| EXERCISE DIRECTIONS |
All the data beneath this line is to be reproduced exactly.

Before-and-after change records
+---+
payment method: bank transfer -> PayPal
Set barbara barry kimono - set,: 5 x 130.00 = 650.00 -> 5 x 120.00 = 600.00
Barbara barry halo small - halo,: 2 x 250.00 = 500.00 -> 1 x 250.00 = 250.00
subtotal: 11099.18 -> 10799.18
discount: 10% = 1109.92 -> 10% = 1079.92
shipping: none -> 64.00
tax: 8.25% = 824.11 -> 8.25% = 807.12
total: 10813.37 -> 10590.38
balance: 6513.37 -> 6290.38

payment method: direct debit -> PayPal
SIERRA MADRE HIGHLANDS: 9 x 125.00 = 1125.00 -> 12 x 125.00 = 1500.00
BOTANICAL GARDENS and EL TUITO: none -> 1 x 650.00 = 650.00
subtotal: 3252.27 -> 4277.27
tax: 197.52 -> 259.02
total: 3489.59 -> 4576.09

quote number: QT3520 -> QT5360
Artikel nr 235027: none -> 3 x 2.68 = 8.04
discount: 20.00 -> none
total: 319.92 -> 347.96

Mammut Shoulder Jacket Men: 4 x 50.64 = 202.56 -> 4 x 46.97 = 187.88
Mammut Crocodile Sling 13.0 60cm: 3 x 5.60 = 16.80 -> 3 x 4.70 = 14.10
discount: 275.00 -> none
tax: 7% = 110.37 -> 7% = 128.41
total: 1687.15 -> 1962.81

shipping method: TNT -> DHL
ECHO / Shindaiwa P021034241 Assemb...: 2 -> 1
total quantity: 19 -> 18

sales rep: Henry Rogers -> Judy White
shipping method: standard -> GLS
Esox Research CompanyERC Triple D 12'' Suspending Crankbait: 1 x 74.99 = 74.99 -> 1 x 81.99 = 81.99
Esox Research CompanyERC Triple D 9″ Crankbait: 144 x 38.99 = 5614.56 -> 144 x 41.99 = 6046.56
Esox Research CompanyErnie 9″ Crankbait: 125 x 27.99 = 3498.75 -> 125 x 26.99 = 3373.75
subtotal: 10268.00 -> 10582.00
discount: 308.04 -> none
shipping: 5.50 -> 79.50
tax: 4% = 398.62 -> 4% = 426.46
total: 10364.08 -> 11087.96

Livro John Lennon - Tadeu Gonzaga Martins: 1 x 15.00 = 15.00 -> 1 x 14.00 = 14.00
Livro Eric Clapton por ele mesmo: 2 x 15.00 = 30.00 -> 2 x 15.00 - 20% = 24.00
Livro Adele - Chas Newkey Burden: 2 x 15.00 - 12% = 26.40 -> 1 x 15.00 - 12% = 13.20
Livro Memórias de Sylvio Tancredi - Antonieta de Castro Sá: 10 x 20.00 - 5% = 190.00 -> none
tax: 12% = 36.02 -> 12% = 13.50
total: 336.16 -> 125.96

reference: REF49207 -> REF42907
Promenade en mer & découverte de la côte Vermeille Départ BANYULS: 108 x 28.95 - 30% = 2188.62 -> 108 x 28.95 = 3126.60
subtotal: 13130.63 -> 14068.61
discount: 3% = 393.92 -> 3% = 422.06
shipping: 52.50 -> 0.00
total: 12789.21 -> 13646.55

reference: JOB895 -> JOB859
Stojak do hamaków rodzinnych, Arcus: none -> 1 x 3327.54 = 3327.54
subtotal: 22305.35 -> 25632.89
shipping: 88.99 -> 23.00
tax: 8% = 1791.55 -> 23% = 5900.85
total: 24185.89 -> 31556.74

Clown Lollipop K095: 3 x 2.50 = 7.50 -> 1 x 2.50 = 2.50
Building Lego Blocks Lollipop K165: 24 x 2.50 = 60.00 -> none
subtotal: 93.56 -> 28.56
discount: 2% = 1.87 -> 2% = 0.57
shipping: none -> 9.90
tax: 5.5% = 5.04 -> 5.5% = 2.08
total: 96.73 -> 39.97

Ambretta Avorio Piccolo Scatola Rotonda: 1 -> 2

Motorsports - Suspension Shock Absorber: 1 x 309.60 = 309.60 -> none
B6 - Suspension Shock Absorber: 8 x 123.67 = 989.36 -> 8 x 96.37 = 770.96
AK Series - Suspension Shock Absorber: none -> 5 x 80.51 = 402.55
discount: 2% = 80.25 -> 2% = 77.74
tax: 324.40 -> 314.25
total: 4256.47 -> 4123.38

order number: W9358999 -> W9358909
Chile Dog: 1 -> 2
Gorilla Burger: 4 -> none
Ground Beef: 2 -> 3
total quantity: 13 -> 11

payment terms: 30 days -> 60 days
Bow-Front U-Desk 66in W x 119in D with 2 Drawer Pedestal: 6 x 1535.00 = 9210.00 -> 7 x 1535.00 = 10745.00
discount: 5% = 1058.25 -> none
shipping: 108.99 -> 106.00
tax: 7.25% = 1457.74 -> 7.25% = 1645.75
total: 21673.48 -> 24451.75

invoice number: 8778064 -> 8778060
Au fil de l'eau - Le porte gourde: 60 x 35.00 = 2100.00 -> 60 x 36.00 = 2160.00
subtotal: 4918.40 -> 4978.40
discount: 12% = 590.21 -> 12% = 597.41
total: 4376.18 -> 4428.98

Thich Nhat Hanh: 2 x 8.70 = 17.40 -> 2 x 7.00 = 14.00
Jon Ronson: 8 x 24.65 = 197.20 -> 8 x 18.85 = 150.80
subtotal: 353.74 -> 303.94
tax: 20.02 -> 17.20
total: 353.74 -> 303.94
+---+
| EXERCISE RESULT |
payment method: bank transfer -> PayPal
Set barbara barry kimono - set,: 5 x 130.00 = 650.00 -> 5 x 120.00 = 600.00
Barbara barry halo small - halo,: 2 x 250.00 = 500.00 -> 1 x 250.00 = 250.00
subtotal: 11099.18 -> 10799.18
discount: 10% = 1109.92 -> 10% = 1079.92
shipping: none -> 64.00
tax: 8.25% = 824.11 -> 8.25% = 807.12
total: 10813.37 -> 10590.38
balance: 6513.37 -> 6290.38

payment method: direct debit -> PayPal
SIERRA MADRE HIGHLANDS: 9 x 125.00 = 1125.00 -> 12 x 125.00 = 1500.00
BOTANICAL GARDENS and EL TUITO: none -> 1 x 650.00 = 650.00
subtotal: 3252.27 -> 4277.27
tax: 197.52 -> 259.02
total: 3489.59 -> 4576.09

quote number: QT3520 -> QT5360
Artikel nr 235027: none -> 3 x 2.68 = 8.04
discount: 20.00 -> none
total: 319.92 -> 347.96

Mammut Shoulder Jacket Men: 4 x 50.64 = 202.56 -> 4 x 46.97 = 187.88
Mammut Crocodile Sling 13.0 60cm: 3 x 5.60 = 16.80 -> 3 x 4.70 = 14.10
discount: 275.00 -> none
tax: 7% = 110.37 -> 7% = 128.41
total: 1687.15 -> 1962.81

shipping method: TNT -> DHL
ECHO / Shindaiwa P021034241 Assemb...: 2 -> 1
total quantity: 19 -> 18

sales rep: Henry Rogers -> Judy White
shipping method: standard -> GLS
Esox Research CompanyERC Triple D 12'' Suspending Crankbait: 1 x 74.99 = 74.99 -> 1 x 81.99 = 81.99
Esox Research CompanyERC Triple D 9″ Crankbait: 144 x 38.99 = 5614.56 -> 144 x 41.99 = 6046.56
Esox Research CompanyErnie 9″ Crankbait: 125 x 27.99 = 3498.75 -> 125 x 26.99 = 3373.75
subtotal: 10268.00 -> 10582.00
discount: 308.04 -> none
shipping: 5.50 -> 79.50
tax: 4% = 398.62 -> 4% = 426.46
total: 10364.08 -> 11087.96

Livro John Lennon - Tadeu Gonzaga Martins: 1 x 15.00 = 15.00 -> 1 x 14.00 = 14.00
Livro Eric Clapton por ele mesmo: 2 x 15.00 = 30.00 -> 2 x 15.00 - 20% = 24.00
Livro Adele - Chas Newkey Burden: 2 x 15.00 - 12% = 26.40 -> 1 x 15.00 - 12% = 13.20
Livro Memórias de Sylvio Tancredi - Antonieta de Castro Sá: 10 x 20.00 - 5% = 190.00 -> none
tax: 12% = 36.02 -> 12% = 13.50
total: 336.16 -> 125.96

reference: REF49207 -> REF42907
Promenade en mer & découverte de la côte Vermeille Départ BANYULS: 108 x 28.95 - 30% = 2188.62 -> 108 x 28.95 = 3126.60
subtotal: 13130.63 -> 14068.61
discount: 3% = 393.92 -> 3% = 422.06
shipping: 52.50 -> 0.00
total: 12789.21 -> 13646.55

reference: JOB895 -> JOB859
Stojak do hamaków rodzinnych, Arcus: none -> 1 x 3327.54 = 3327.54
subtotal: 22305.35 -> 25632.89
shipping: 88.99 -> 23.00
tax: 8% = 1791.55 -> 23% = 5900.85
total: 24185.89 -> 31556.74

Clown Lollipop K095: 3 x 2.50 = 7.50 -> 1 x 2.50 = 2.50
Building Lego Blocks Lollipop K165: 24 x 2.50 = 60.00 -> none
subtotal: 93.56 -> 28.56
discount: 2% = 1.87 -> 2% = 0.57
shipping: none -> 9.90
tax: 5.5% = 5.04 -> 5.5% = 2.08
total: 96.73 -> 39.97

Ambretta Avorio Piccolo Scatola Rotonda: 1 -> 2

Motorsports - Suspension Shock Absorber: 1 x 309.60 = 309.60 -> none
B6 - Suspension Shock Absorber: 8 x 123.67 = 989.36 -> 8 x 96.37 = 770.96
AK Series - Suspension Shock Absorber: none -> 5 x 80.51 = 402.55
discount: 2% = 80.25 -> 2% = 77.74
tax: 324.40 -> 314.25
total: 4256.47 -> 4123.38

order number: W9358999 -> W9358909
Chile Dog: 1 -> 2
Gorilla Burger: 4 -> none
Ground Beef: 2 -> 3
total quantity: 13 -> 11

payment terms: 30 days -> 60 days
Bow-Front U-Desk 66in W x 119in D with 2 Drawer Pedestal: 6 x 1535.00 = 9210.00 -> 7 x 1535.00 = 10745.00
discount: 5% = 1058.25 -> none
shipping: 108.99 -> 106.00
tax: 7.25% = 1457.74 -> 7.25% = 1645.75
total: 21673.48 -> 24451.75

invoice number: 8778064 -> 8778060
Au fil de l'eau - Le porte gourde: 60 x 35.00 = 2100.00 -> 60 x 36.00 = 2160.00
subtotal: 4918.40 -> 4978.40
discount: 12% = 590.21 -> 12% = 597.41
total: 4376.18 -> 4428.98

Thich Nhat Hanh: 2 x 8.70 = 17.40 -> 2 x 7.00 = 14.00
Jon Ronson: 8 x 24.65 = 197.20 -> 8 x 18.85 = 150.80
subtotal: 353.74 -> 303.94
tax: 20.02 -> 17.20
total: 353.74 -> 303.94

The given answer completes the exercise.